[Exercise aim] Write out each record exactly and skip every image.

[Supplied records]
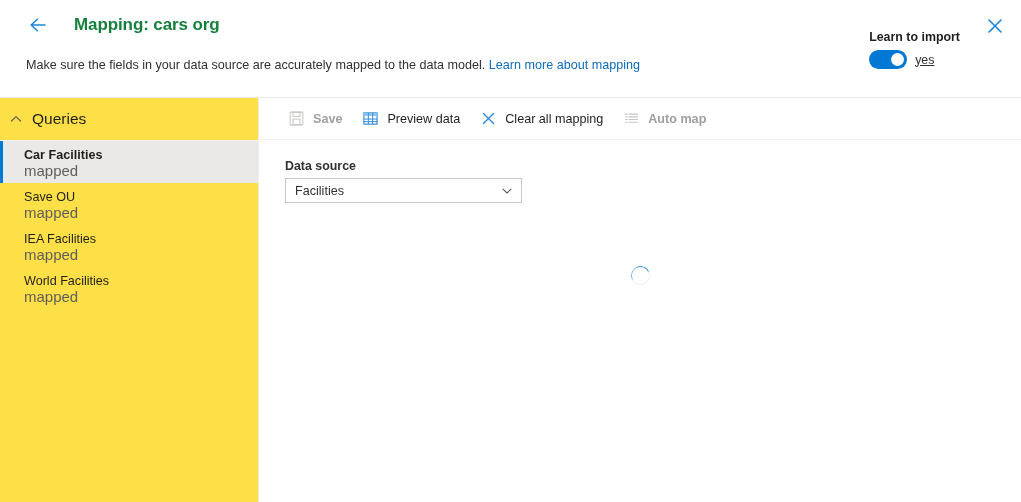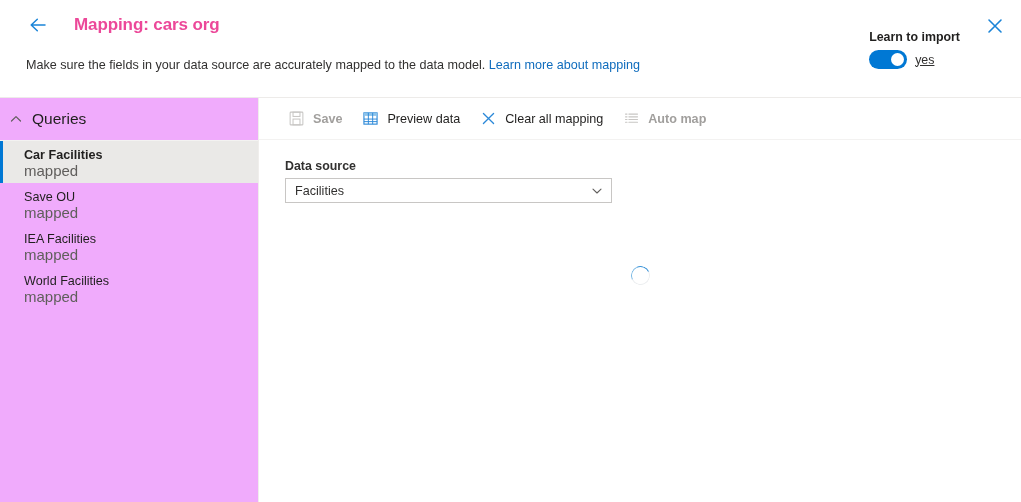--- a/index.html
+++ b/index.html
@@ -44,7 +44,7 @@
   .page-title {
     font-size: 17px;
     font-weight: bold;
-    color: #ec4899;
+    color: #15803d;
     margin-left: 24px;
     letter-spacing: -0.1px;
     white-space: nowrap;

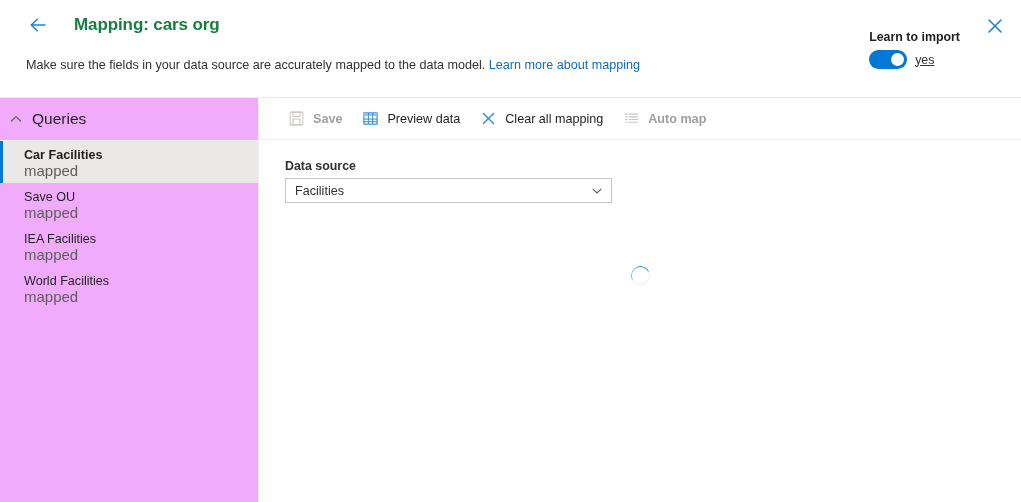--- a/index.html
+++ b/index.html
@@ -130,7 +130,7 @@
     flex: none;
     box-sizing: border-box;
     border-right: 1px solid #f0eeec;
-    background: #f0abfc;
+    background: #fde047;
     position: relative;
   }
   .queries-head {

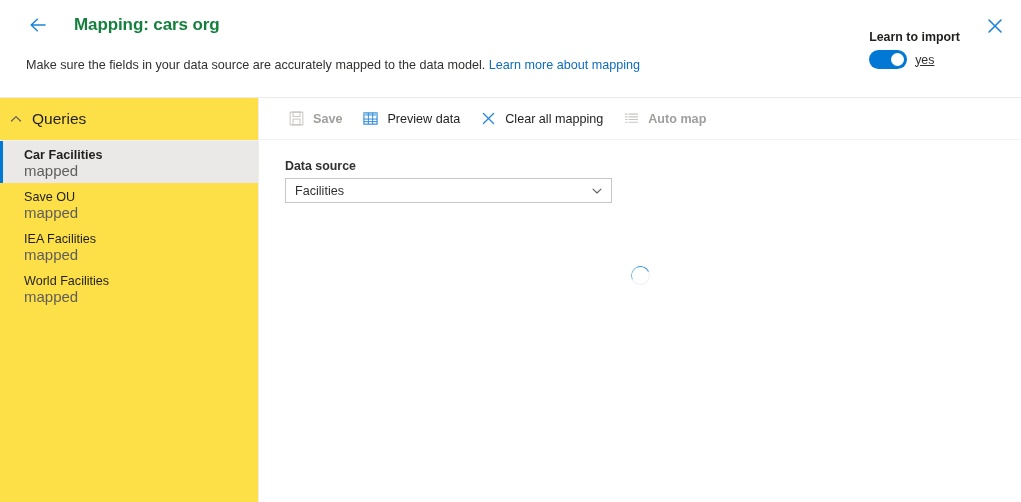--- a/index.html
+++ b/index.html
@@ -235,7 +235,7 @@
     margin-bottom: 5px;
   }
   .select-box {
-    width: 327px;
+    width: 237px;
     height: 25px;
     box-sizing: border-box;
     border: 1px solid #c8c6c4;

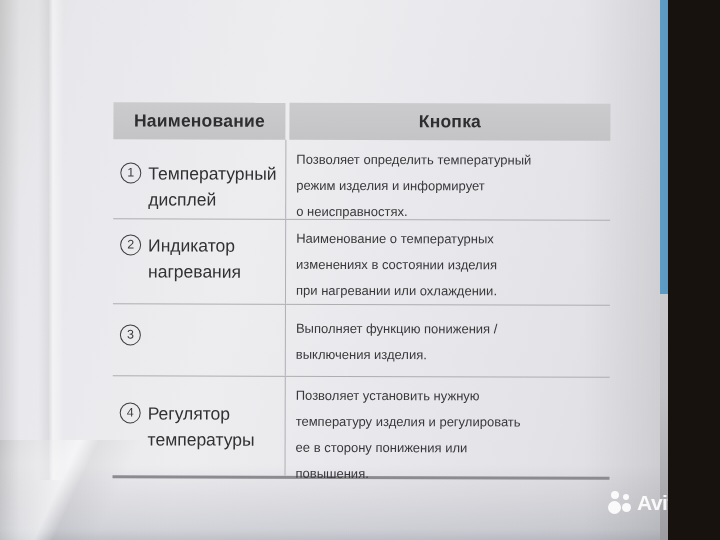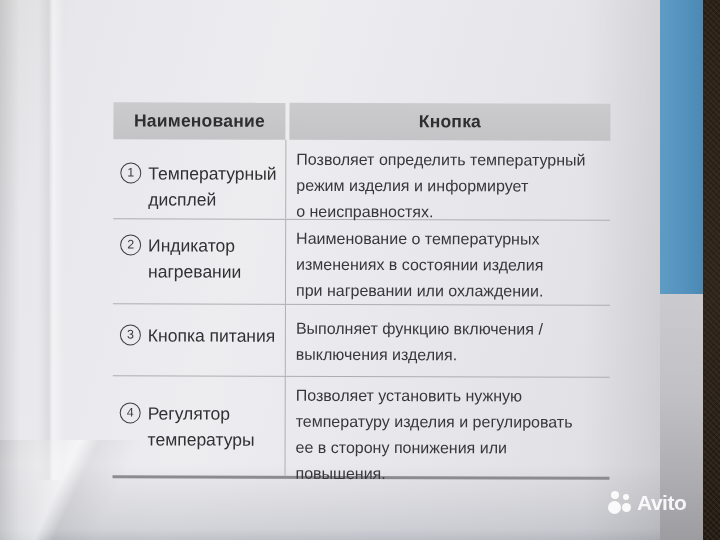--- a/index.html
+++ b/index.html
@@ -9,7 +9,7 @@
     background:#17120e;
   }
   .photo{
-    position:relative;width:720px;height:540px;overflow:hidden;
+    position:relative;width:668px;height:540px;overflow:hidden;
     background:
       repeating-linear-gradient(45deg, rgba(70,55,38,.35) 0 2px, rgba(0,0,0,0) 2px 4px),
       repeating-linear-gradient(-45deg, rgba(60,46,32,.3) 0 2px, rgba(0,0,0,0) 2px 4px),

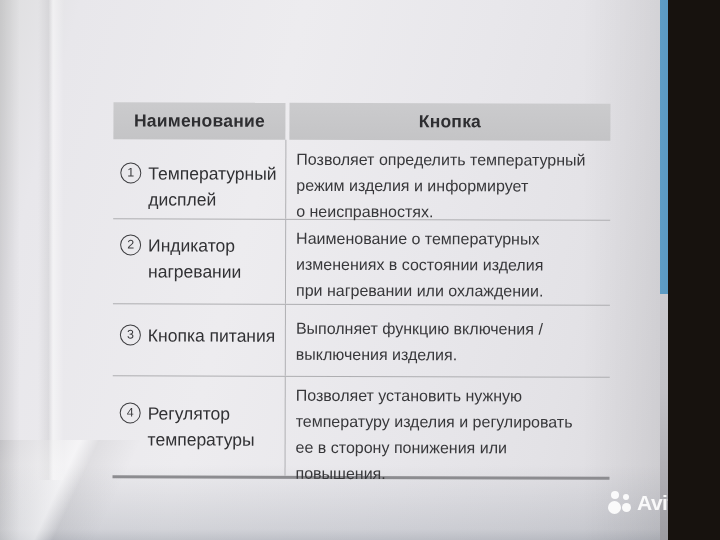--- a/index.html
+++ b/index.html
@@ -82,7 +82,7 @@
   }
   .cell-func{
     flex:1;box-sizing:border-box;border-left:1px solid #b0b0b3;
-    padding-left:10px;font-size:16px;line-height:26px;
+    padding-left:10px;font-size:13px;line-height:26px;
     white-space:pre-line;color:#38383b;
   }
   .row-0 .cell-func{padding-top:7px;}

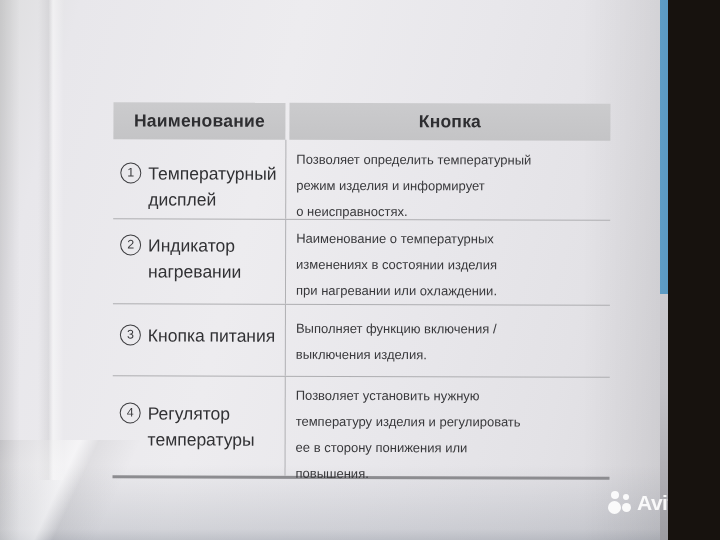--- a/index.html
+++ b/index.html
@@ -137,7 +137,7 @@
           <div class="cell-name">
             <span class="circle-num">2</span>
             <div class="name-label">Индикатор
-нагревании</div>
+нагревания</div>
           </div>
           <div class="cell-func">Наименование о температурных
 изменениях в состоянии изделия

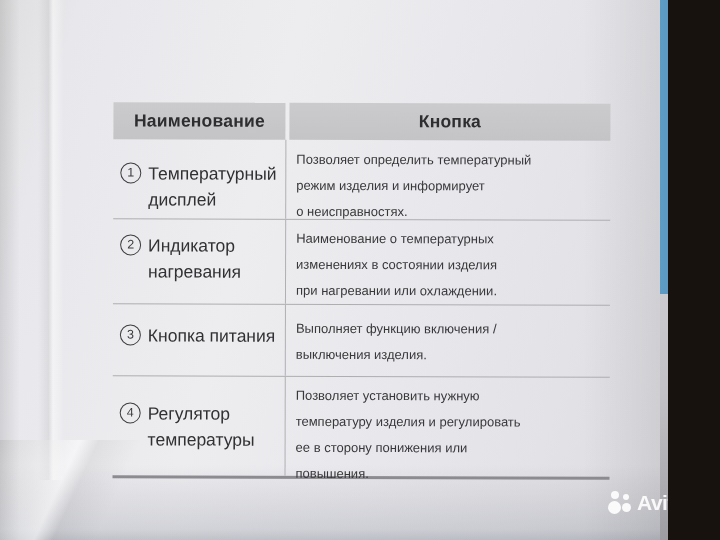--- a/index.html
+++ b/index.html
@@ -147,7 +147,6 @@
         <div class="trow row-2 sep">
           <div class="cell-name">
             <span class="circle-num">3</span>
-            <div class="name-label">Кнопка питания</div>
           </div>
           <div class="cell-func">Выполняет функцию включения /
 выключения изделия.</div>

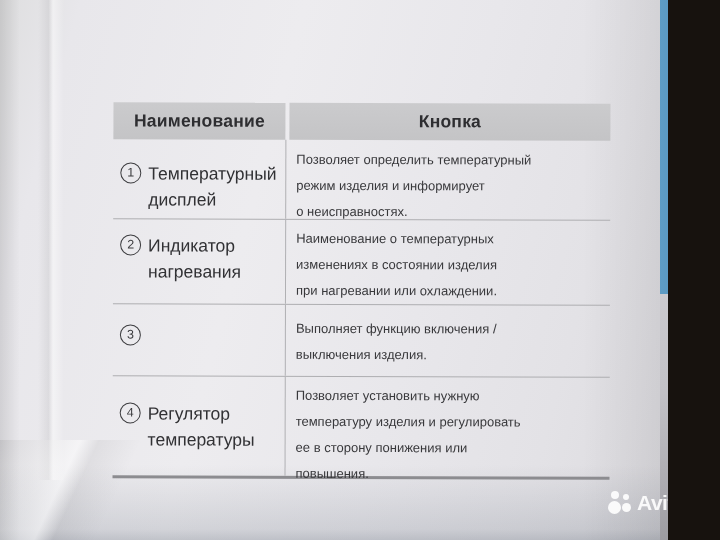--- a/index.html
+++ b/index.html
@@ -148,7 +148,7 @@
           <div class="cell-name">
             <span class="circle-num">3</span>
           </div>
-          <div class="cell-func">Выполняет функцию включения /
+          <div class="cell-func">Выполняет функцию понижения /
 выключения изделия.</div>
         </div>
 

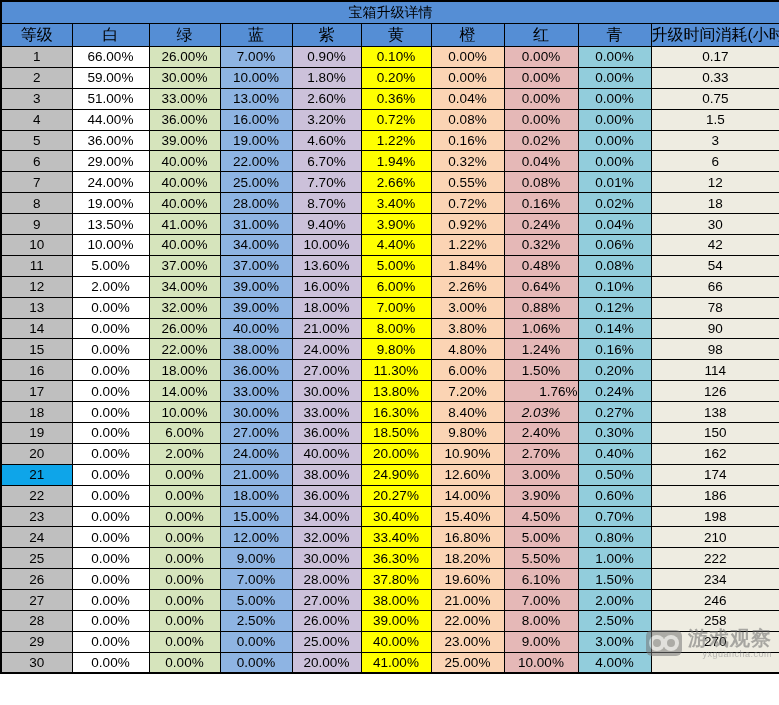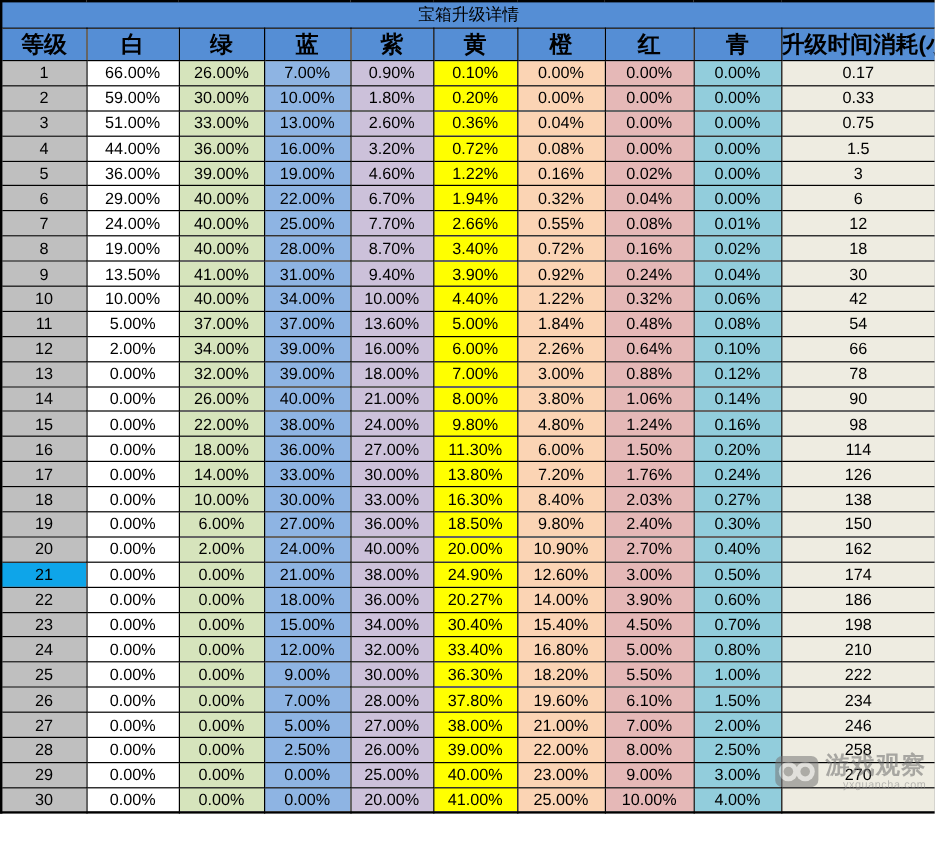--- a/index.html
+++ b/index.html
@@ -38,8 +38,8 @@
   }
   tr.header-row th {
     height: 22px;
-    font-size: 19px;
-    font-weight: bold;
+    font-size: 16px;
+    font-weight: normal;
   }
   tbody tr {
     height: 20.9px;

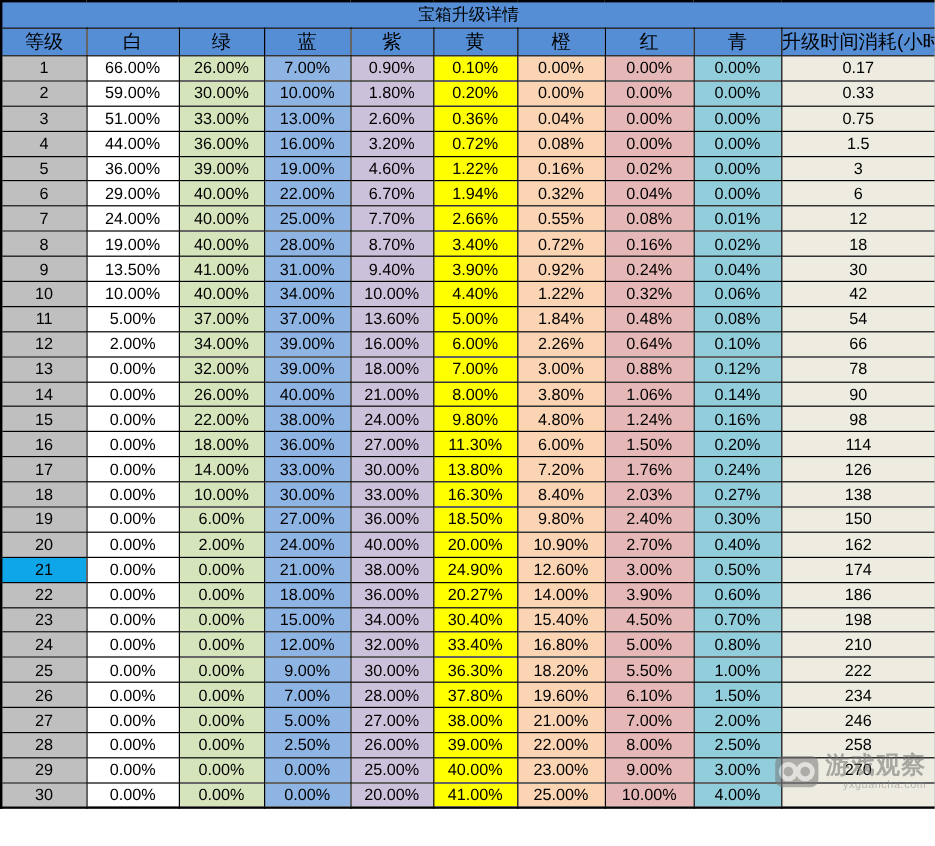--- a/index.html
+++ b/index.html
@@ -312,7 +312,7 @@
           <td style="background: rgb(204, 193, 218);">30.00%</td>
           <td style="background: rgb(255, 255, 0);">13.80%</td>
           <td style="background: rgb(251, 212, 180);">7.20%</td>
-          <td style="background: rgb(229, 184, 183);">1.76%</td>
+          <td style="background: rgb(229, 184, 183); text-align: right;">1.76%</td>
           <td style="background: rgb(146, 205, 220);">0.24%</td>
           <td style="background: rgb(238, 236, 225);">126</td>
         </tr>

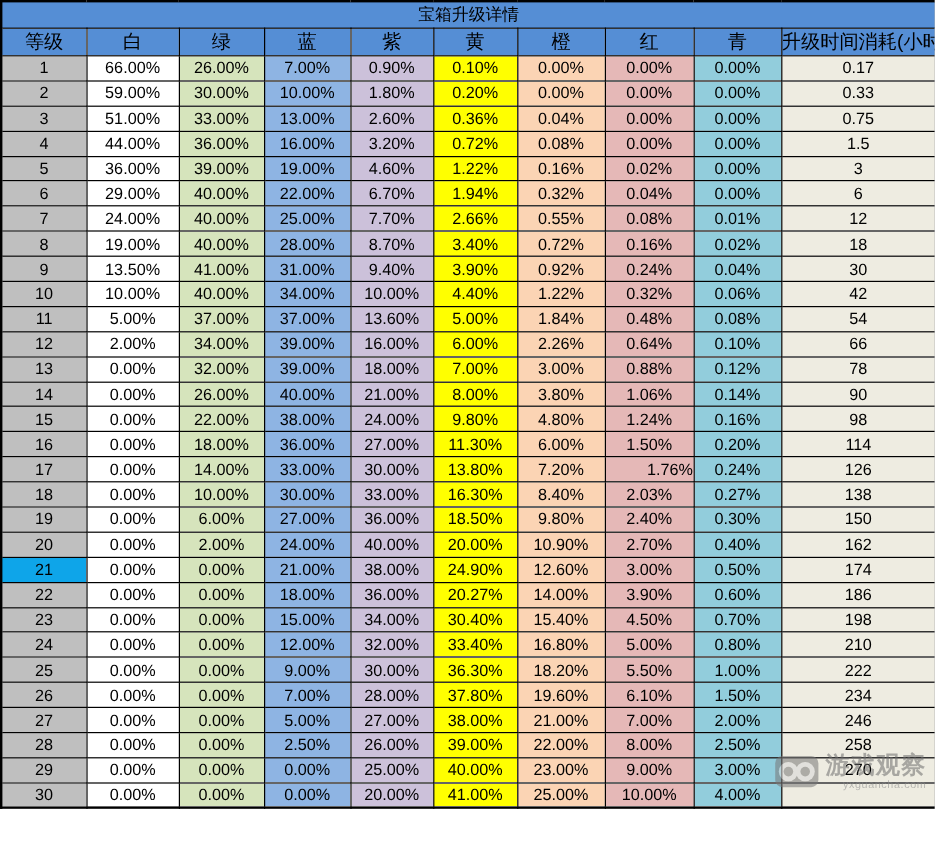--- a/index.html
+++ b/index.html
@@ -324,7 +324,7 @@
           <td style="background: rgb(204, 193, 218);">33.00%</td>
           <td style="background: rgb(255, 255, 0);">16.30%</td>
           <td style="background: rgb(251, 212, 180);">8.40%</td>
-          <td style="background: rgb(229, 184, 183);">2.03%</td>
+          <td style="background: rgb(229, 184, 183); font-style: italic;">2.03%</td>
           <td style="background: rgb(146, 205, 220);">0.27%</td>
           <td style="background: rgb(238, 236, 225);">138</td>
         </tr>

[Solved problem]
--- a/index.html
+++ b/index.html
@@ -44,7 +44,7 @@
   .page-title {
     font-size: 17px;
     font-weight: bold;
-    color: #ec4899;
+    color: #15803d;
     margin-left: 24px;
     letter-spacing: -0.1px;
     white-space: nowrap;

--- a/index.html
+++ b/index.html
@@ -130,7 +130,7 @@
     flex: none;
     box-sizing: border-box;
     border-right: 1px solid #f0eeec;
-    background: #f0abfc;
+    background: #fde047;
     position: relative;
   }
   .queries-head {

--- a/index.html
+++ b/index.html
@@ -235,7 +235,7 @@
     margin-bottom: 5px;
   }
   .select-box {
-    width: 327px;
+    width: 237px;
     height: 25px;
     box-sizing: border-box;
     border: 1px solid #c8c6c4;

--- a/index.html
+++ b/index.html
@@ -9,7 +9,7 @@
     background:#17120e;
   }
   .photo{
-    position:relative;width:720px;height:540px;overflow:hidden;
+    position:relative;width:668px;height:540px;overflow:hidden;
     background:
       repeating-linear-gradient(45deg, rgba(70,55,38,.35) 0 2px, rgba(0,0,0,0) 2px 4px),
       repeating-linear-gradient(-45deg, rgba(60,46,32,.3) 0 2px, rgba(0,0,0,0) 2px 4px),

--- a/index.html
+++ b/index.html
@@ -82,7 +82,7 @@
   }
   .cell-func{
     flex:1;box-sizing:border-box;border-left:1px solid #b0b0b3;
-    padding-left:10px;font-size:16px;line-height:26px;
+    padding-left:10px;font-size:13px;line-height:26px;
     white-space:pre-line;color:#38383b;
   }
   .row-0 .cell-func{padding-top:7px;}

--- a/index.html
+++ b/index.html
@@ -137,7 +137,7 @@
           <div class="cell-name">
             <span class="circle-num">2</span>
             <div class="name-label">Индикатор
-нагревании</div>
+нагревания</div>
           </div>
           <div class="cell-func">Наименование о температурных
 изменениях в состоянии изделия

--- a/index.html
+++ b/index.html
@@ -147,7 +147,6 @@
         <div class="trow row-2 sep">
           <div class="cell-name">
             <span class="circle-num">3</span>
-            <div class="name-label">Кнопка питания</div>
           </div>
           <div class="cell-func">Выполняет функцию включения /
 выключения изделия.</div>

--- a/index.html
+++ b/index.html
@@ -148,7 +148,7 @@
           <div class="cell-name">
             <span class="circle-num">3</span>
           </div>
-          <div class="cell-func">Выполняет функцию включения /
+          <div class="cell-func">Выполняет функцию понижения /
 выключения изделия.</div>
         </div>
 

--- a/index.html
+++ b/index.html
@@ -38,8 +38,8 @@
   }
   tr.header-row th {
     height: 22px;
-    font-size: 19px;
-    font-weight: bold;
+    font-size: 16px;
+    font-weight: normal;
   }
   tbody tr {
     height: 20.9px;

--- a/index.html
+++ b/index.html
@@ -312,7 +312,7 @@
           <td style="background: rgb(204, 193, 218);">30.00%</td>
           <td style="background: rgb(255, 255, 0);">13.80%</td>
           <td style="background: rgb(251, 212, 180);">7.20%</td>
-          <td style="background: rgb(229, 184, 183);">1.76%</td>
+          <td style="background: rgb(229, 184, 183); text-align: right;">1.76%</td>
           <td style="background: rgb(146, 205, 220);">0.24%</td>
           <td style="background: rgb(238, 236, 225);">126</td>
         </tr>

--- a/index.html
+++ b/index.html
@@ -324,7 +324,7 @@
           <td style="background: rgb(204, 193, 218);">33.00%</td>
           <td style="background: rgb(255, 255, 0);">16.30%</td>
           <td style="background: rgb(251, 212, 180);">8.40%</td>
-          <td style="background: rgb(229, 184, 183);">2.03%</td>
+          <td style="background: rgb(229, 184, 183); font-style: italic;">2.03%</td>
           <td style="background: rgb(146, 205, 220);">0.27%</td>
           <td style="background: rgb(238, 236, 225);">138</td>
         </tr>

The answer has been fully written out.